Boyer-Moore string search algorithm in ruby


#1

I came across this post:
http://www.arnebrasseur.net/2007/02/26/boyer-moore-string-search-algorithm-in-ruby/en/

Does anyone know if this is already part of Ruby open source library?
I did not find anything on Google. TIA.


#2

Hi,

At Sun, 22 Jul 2007 12:25:01 +0900,
removed_email_address@domain.invalid wrote in [ruby-talk:261195]:

Does anyone know if this is already part of Ruby open source library?
I did not find anything on Google. TIA.

String#index uses Karp-Rabin algorithm, not Boyer-Moore.


#3

Hi,

In message “Re: Boyer-Moore string search algorithm in ruby”
on Sun, 22 Jul 2007 18:21:18 +0900, “Nobuyoshi N.”
removed_email_address@domain.invalid writes:

|removed_email_address@domain.invalid wrote in [ruby-talk:261195]:
|> Does anyone know if this is already part of Ruby open source library?
|> I did not find anything on Google. TIA.
|
|String#index uses Karp-Rabin algorithm, not Boyer-Moore.
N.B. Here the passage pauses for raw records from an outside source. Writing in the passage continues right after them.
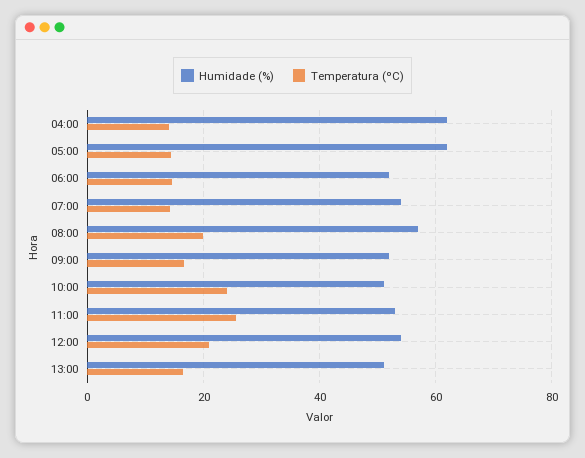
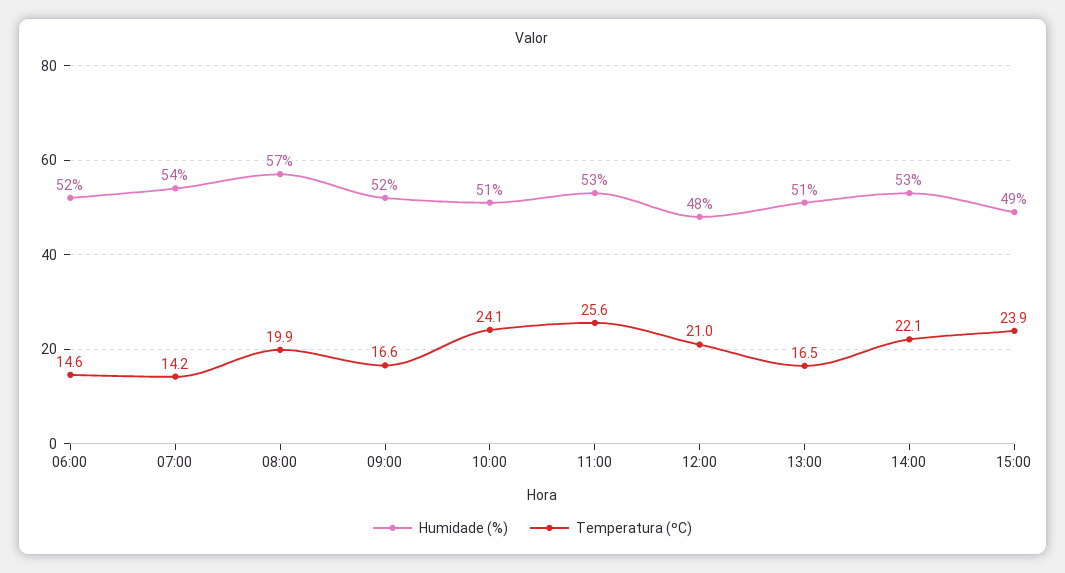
Humidade (%), 04:00: 62 -> none
Temperatura (ºC), 04:00: 14 -> none
Humidade (%), 05:00: 62 -> none
Temperatura (ºC), 05:00: 14 -> none
Humidade (%), 12:00: 54 -> 48
Humidade (%), 14:00: none -> 53
Temperatura (ºC), 14:00: none -> 22.1
Humidade (%), 15:00: none -> 49
Temperatura (ºC), 15:00: none -> 23.9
1.8 regex engine uses modified Boyer-Moore search algorithm.

          matz.

#4

In message
removed_email_address@domain.invalid,
“Nobuyoshi N.” wr
ites:

At Sun, 22 Jul 2007 12:25:01 +0900,
removed_email_address@domain.invalid wrote in [ruby-talk:261195]:

Does anyone know if this is already part of Ruby open source library?
I did not find anything on Google. TIA.

String#index uses Karp-Rabin algorithm, not Boyer-Moore.

That strikes me as secondary; presumably, the goal is to implement it in
Ruby
code, not to determine what algorithm the language internals use, no?

-s


#5

On Jul 22, 2007, at 1:04 PM, Peter S. wrote:

String#index uses Karp-Rabin algorithm, not Boyer-Moore.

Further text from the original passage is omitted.